— Да, — говорит он. — Я напишу.
— Напиши, — говорит она и машет ему вслед, пока он идет по коридору к лифту. Ему всегда кажется, что никто, кроме него, к ним не приходит, хотя как так может быть? Хоть бы это было не так, думает он. У Мередит и Люсьена всегда было много друзей. Они устраивали у себя вечера. Нередко Люсьен уходил из офиса в костюме с черным галстуком и, прощаясь с ним, закатывал глаза: «Благотворительный бал». «Вечеринка». «Свадьба». «Ужин».
После визитов к Люсьену он всегда чувствует себя выжатым, но, несмотря на это, идет пешком — семь кварталов на юг и полквартала на восток — к Ирвинам. Несколько месяцев он избегал Ирвинов, а потом, в прошлом месяце, на годовщину, они позвали его, Ричарда и Джей-Би к себе на ужин, и он понял, что придется пойти.
Это были следующие выходные после Дня труда. Предыдущий месяц — четыре недели, включая день, когда Виллему бы исполнилось пятьдесят три, включая день его смерти — был одним из худших в его жизни. Он знал, что будет плохо, и строил планы исходя из этого. Фирме нужно было послать кого-то в Пекин, и хотя он знал, что ему надо бы остаться в Нью-Йорке — он работал над делом, которое требовало его присутствия в офисе, и это было важнее Пекина, — но все-таки вызвался поехать и поехал. Сначала он надеялся, что это поможет: обволакивающее онемение джет-лэга иногда казалось неотличимым от ватного онемения тоски, и было еще много всяких физических неудобств — включая жару, тоже обволакивающую и мучительную, — на которые он уповал, которые могли бы отвлечь его.
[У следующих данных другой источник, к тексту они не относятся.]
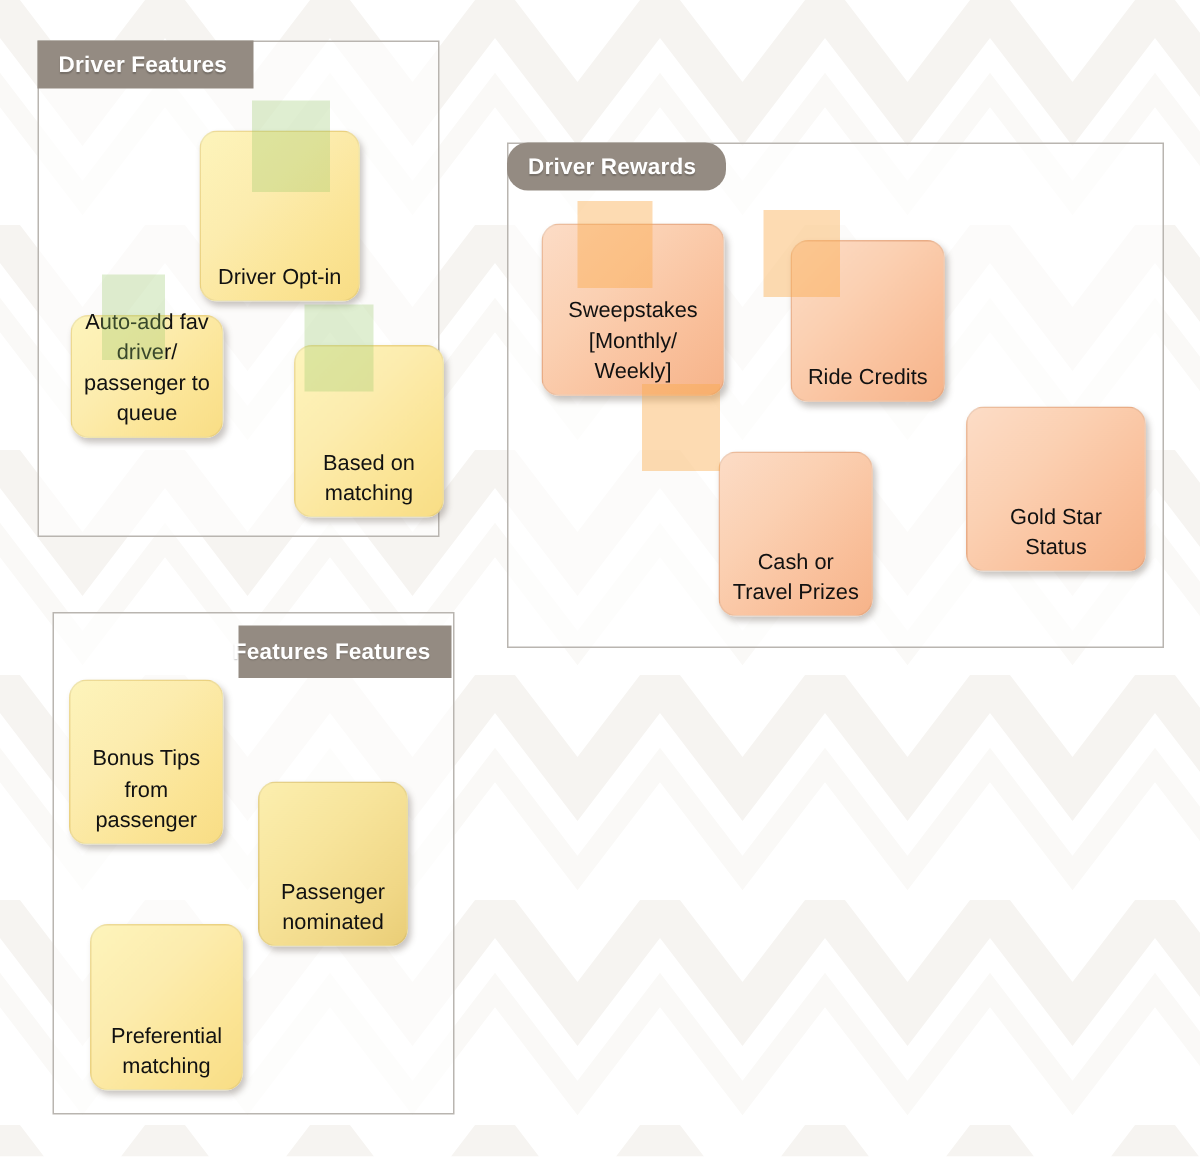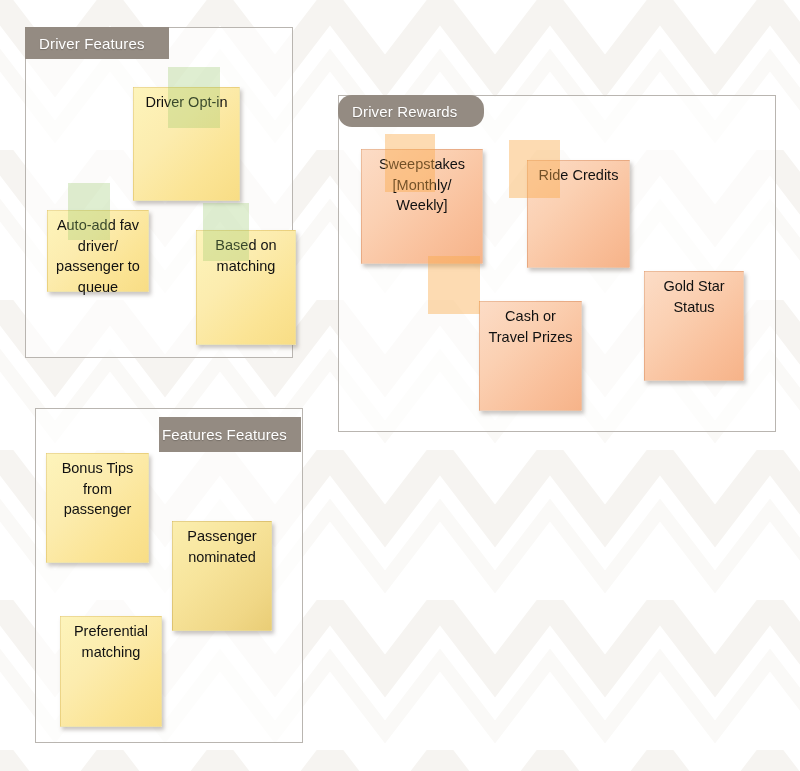"Driver Features" .panel-header { font-weight: none -> bold }
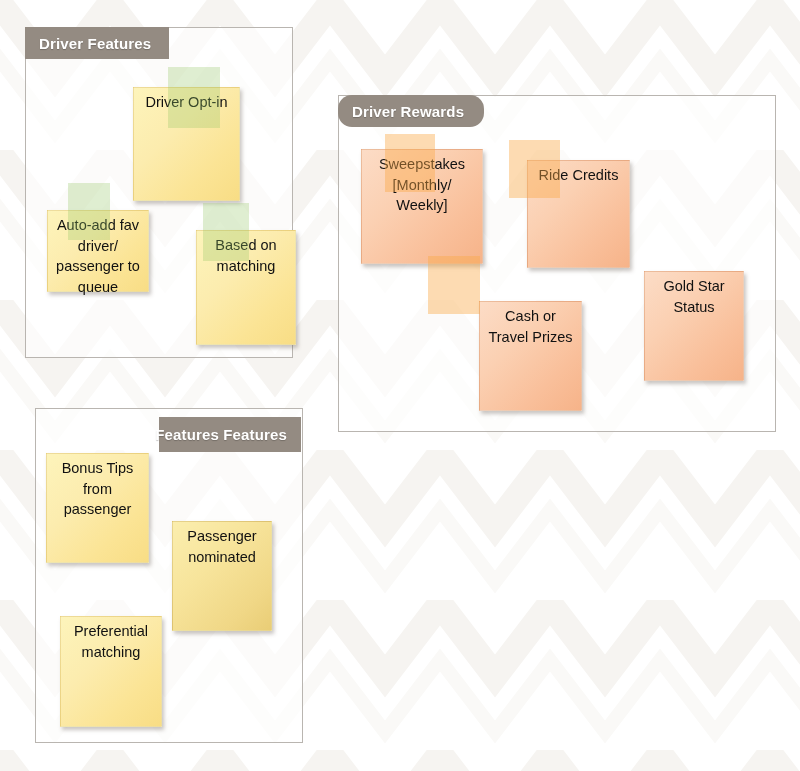"Driver Opt-in" .note { align-items: flex-start -> flex-end; border-radius: 0 -> 12px }
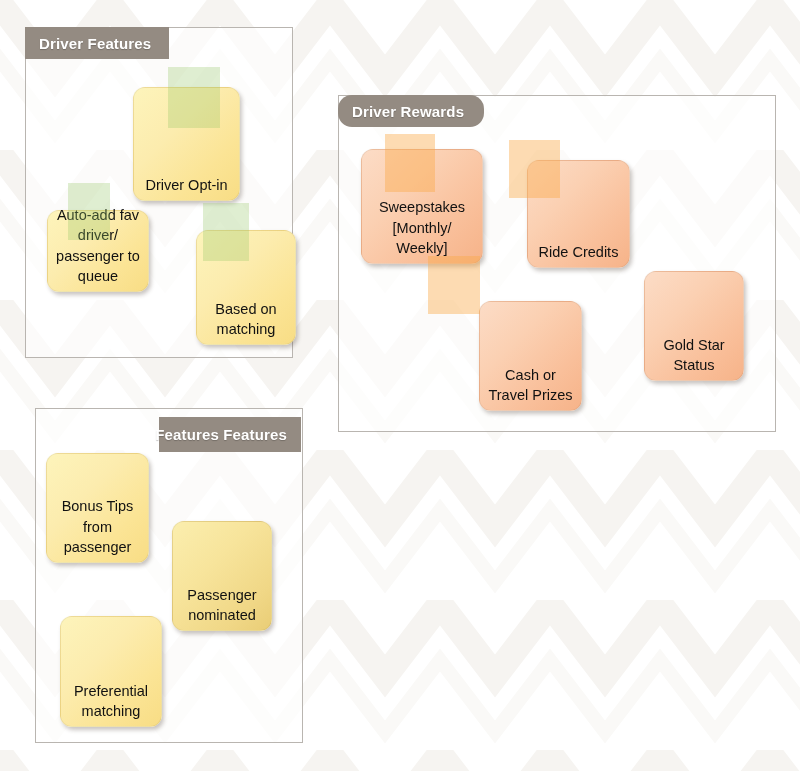"Gold Star" div.note { width: 100px -> 120px }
Но потом однажды вечером, ближе к концу срока, он ехал в гостиницу после долгого дня, после бесконечных деловых встреч, и вдруг увидел блестевший над дорогой огромный плакат с лицом Виллема. Это была реклама пива, для которой Виллем снимался два года назад, — для распространения только в Восточной Азии. С верхушки плаката свисали люди в строительных люльках, и он понял, что они закрашивают рекламу, стирают лицо Виллема. Внезапно он перестал дышать, потом попросил водителя остановиться, но тот не смог, они выехали на эстакаду, где не было аварийных полос, так что ему просто пришлось сидеть неподвижно, пока сердце взрывалось внутри, считать удары пульса до самой гостиницы, поблагодарить водителя, выйти, пройти через вестибюль, подняться в лифте, пройти по коридору, войти в комнату, где он, не думая, швырнул себя о холодную мраморную стену душевой, закрыв глаза и открыв рот, и бился о стену до тех пор, пока каждый позвонок, казалось, не вышел из своей ячейки.
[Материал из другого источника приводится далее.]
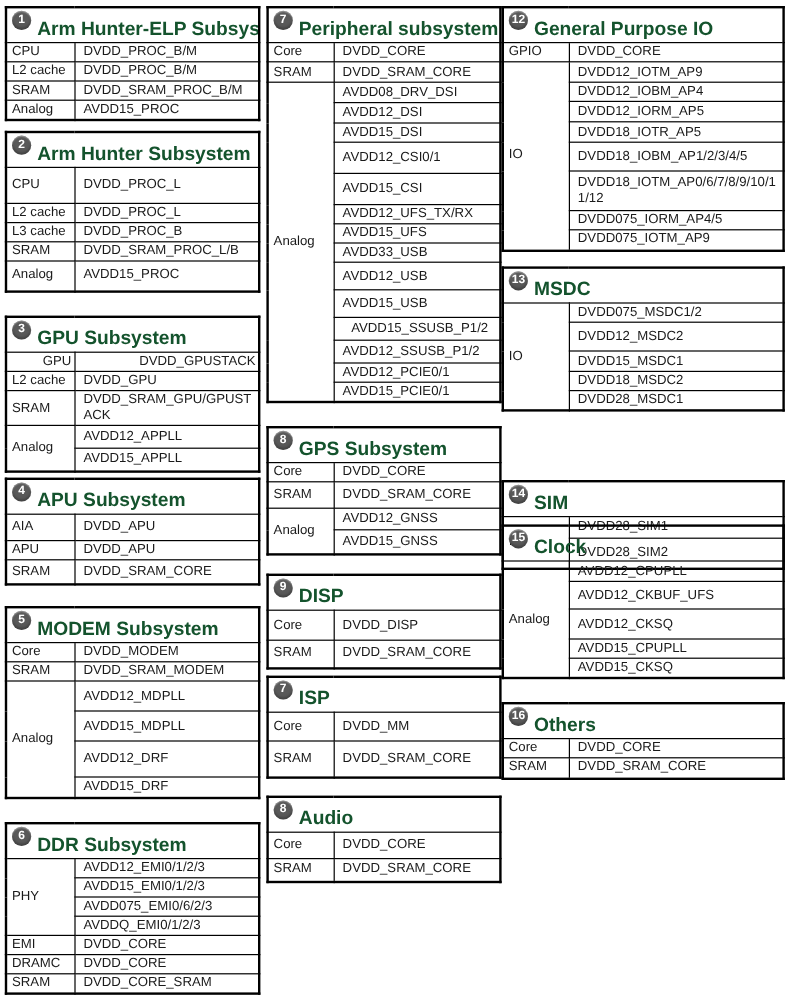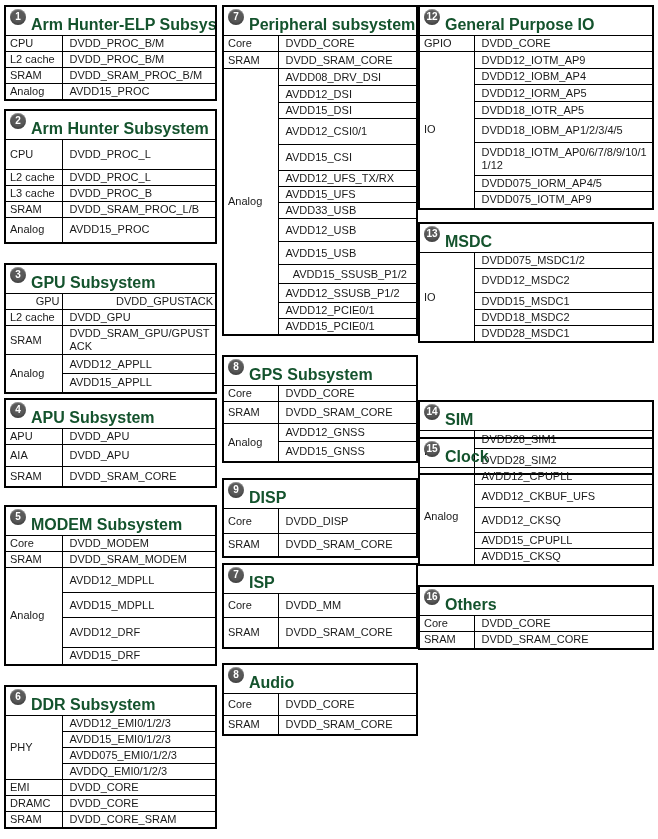"APU" tr { order: before "AIA" -> after "AIA" }
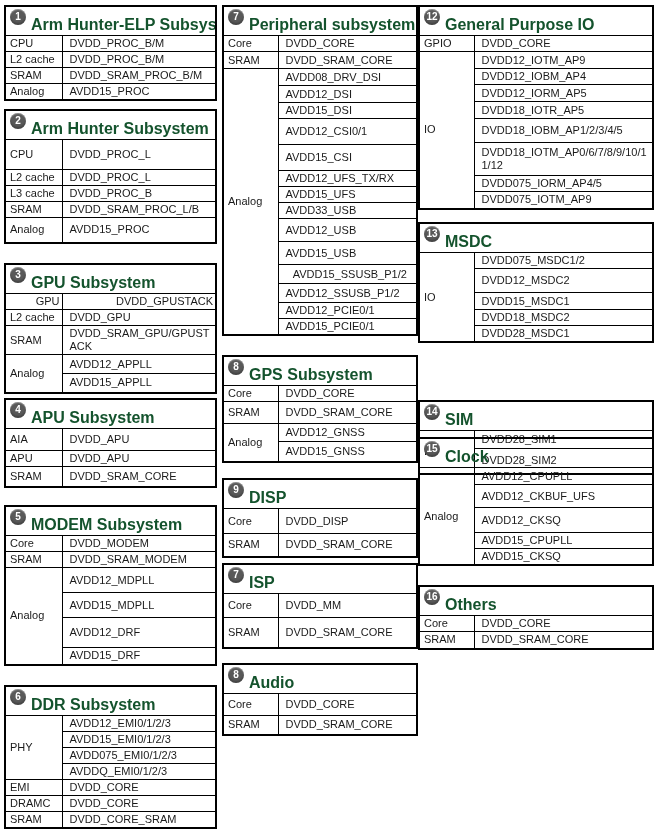"AVDD075_EMI0/1/2/3" td.val { text: EMI0/1/2/3 -> EMI0/6/2/3 }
В ту ночь он резал себя безудержно, бесконтрольно, а когда его трясло уже так, что он не мог продолжать, он переждал, вымыл пол, выпил сока, чтобы набраться сил, и начал снова. После трех заходов он залез в угол душевой и рыдал, закрыв голову руками, пачкая волосы кровью, и так и уснул в ту ночь, накрывшись полотенцем вместо одеяла. Он делал так иногда, когда был ребенком и чувствовал, что вот-вот взорвется, отделится от самого себя, словно угасающая звезда, и тогда у него возникало желание забиться в крохотную нору, чтобы все кости оказались как будто в горсти. Тогда он осторожно вылезал из-под брата Луки и скорчивался под кроватью, на грязном ковролине, колючем от зацепок и закатившихся туда канцелярских кнопок, склизком от использованных презервативов и каких-то еще мокрых пятен, или же забивался ванну или в шкаф, стараясь съежиться, насколько это возможно. «Бедный мой жучок, — говорил брат Лука, когда находил его. — Почему ты это делаешь, Джуд?» Брат Лука был ласков, обеспокоен, но он никогда не мог ему объяснить.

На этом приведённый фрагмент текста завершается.